Last meeting in Saskatoon, SK back in July, the council did a little more than just crunch numbers and talk business, with a tour of a nearby collision repair facility and several guest speakers also on the agenda. On hand were representatives from asTech as they presented and discussed the merits of the company’s new remote scanning device, while Bodyshop Booster staff shared their new mobile app with the group, explaining how it could be applied to each of the group’s business. Having enjoyed a longstanding relationship with the council stemming back to its foundation, highly regarded collision repair consultant Mike Anderson was on hand to talk to the group. Parnell was excited to announce that Anderson would be resuming his role as council facilitator, after a short hiatus, when the group next meets in early December.

That meeting will almost exclusively focus on the financial side of the business according to Parnell, although he indicated there would likely be a guest speaker or two. While he says he’s looking forward to the meeting, it’s the return of Anderson as facilitator that has him most excited.

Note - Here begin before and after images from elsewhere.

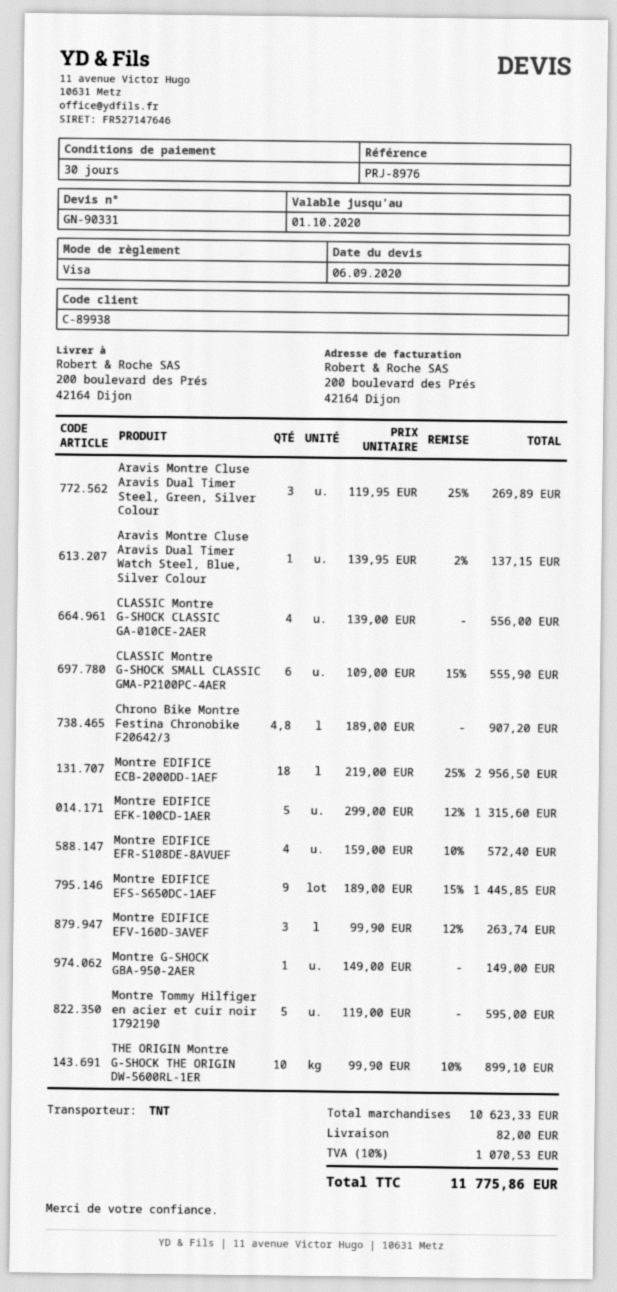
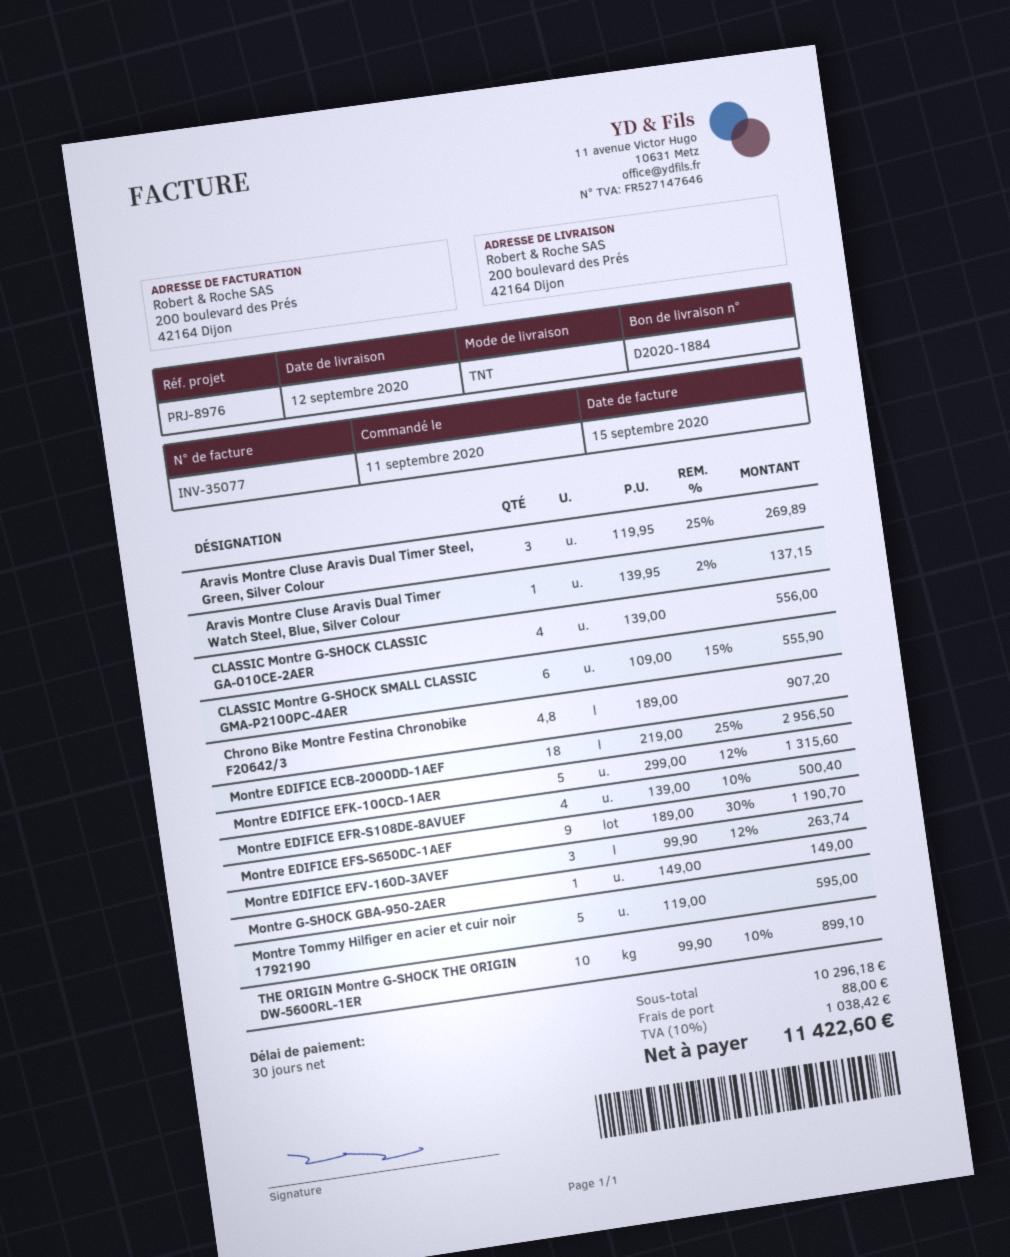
Montre EDIFICE EFR-S108DE-8AVUEF: 4 x 159.00 - 10% = 572.40 -> 4 x 139.00 - 10% = 500.40
Montre EDIFICE EFS-S650DC-1AEF: 9 x 189.00 - 15% = 1445.85 -> 9 x 189.00 - 30% = 1190.70
subtotal: 10623.33 -> 10296.18
shipping: 82.00 -> 88.00
tax: 10% = 1070.53 -> 10% = 1038.42
total: 11775.86 -> 11422.60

“It’s great to have Mike back on board as a facilitator. He’s been a driving force behind this council for a long time now so we’re really excited,” Parnell said. “Mike is an absolute expert in the industry, he’s very passionate about what we talks about and he really gets people engaged more than most can. Having him on board really turns everyone onto the fact that they can improve if they work hard and focus on it.”

While there will be 20 members there for the December meeting, Parnell said he would be happy to see the group grow once again after what he described as a “reinvigoration” over the past 12 months.

“This council has probably doubled in size over the past two years. We’ve seen some really engaging, forward-thinking, business minded individuals express an interest in joining and coming on board,” Parnell said. “We’re always on the lookout for new members. If you’re professional and accountable and have an interest in helping your peers, then we’d be happy to have you consider joining our council.”

In order to join, interested parties must first attend and participate in a meeting as a guest. After that first meeting, the existing council will take a vote to decide whether or not the potential member can join the group on a full-time basis. That vote, according to Parnell, ensures that the group and any new members are compatible with one another.

But whether they’re a group of five, 20 or 40, Parnell says the premise of the council will remain the same – to focus on helping and improving businesses across the country.

“It’s important for us to stick to our goals and continue on with our mantra, which is to hold each other accountable as a group to follow through with the things we learn at each meeting, as well as making sure we have the right people coming in to speak about industry trends and generally discuss what’s going on in our ever-changing world,” Parnell said.